▶ Task to complete
Look for "- 5. Dockerfile" in the entries below. Then write out exactly the line that holds it and every line after it, to the last, and nothing else.

[Edit difference data]

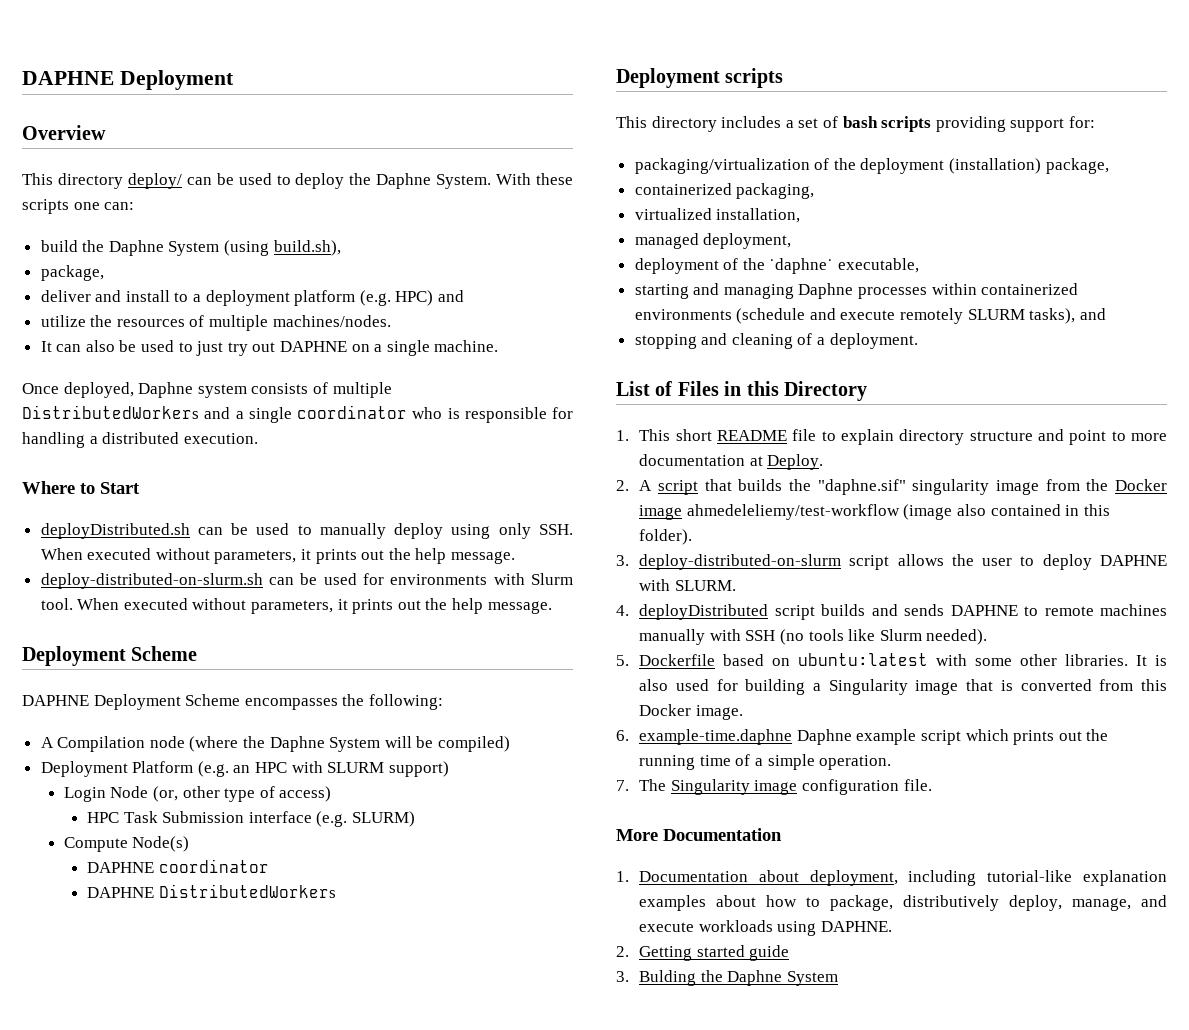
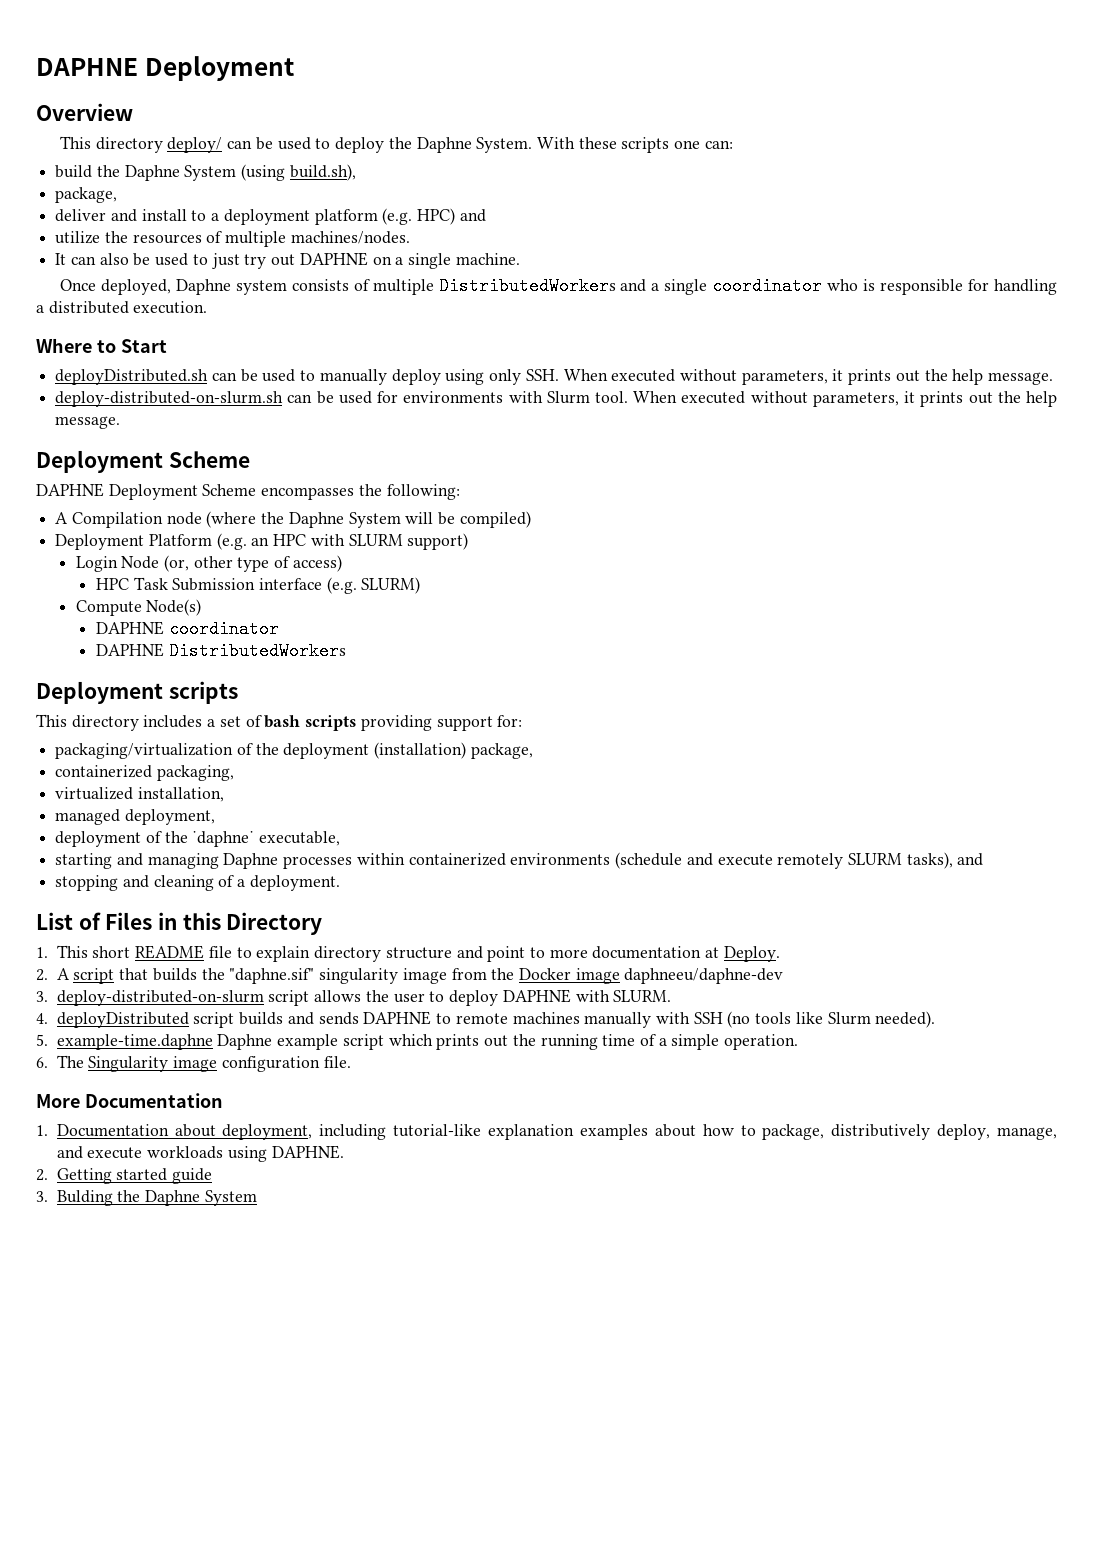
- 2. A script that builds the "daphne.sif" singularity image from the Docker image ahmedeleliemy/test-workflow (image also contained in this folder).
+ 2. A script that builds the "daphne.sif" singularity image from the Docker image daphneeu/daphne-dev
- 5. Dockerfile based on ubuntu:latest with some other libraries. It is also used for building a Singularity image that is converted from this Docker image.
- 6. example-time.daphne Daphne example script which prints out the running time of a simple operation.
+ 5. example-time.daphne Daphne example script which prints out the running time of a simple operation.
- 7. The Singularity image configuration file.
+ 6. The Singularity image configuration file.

▶ Solution for this task
- 5. Dockerfile based on ubuntu:latest with some other libraries. It is also used for building a Singularity image that is converted from this Docker image.
- 6. example-time.daphne Daphne example script which prints out the running time of a simple operation.
+ 5. example-time.daphne Daphne example script which prints out the running time of a simple operation.
- 7. The Singularity image configuration file.
+ 6. The Singularity image configuration file.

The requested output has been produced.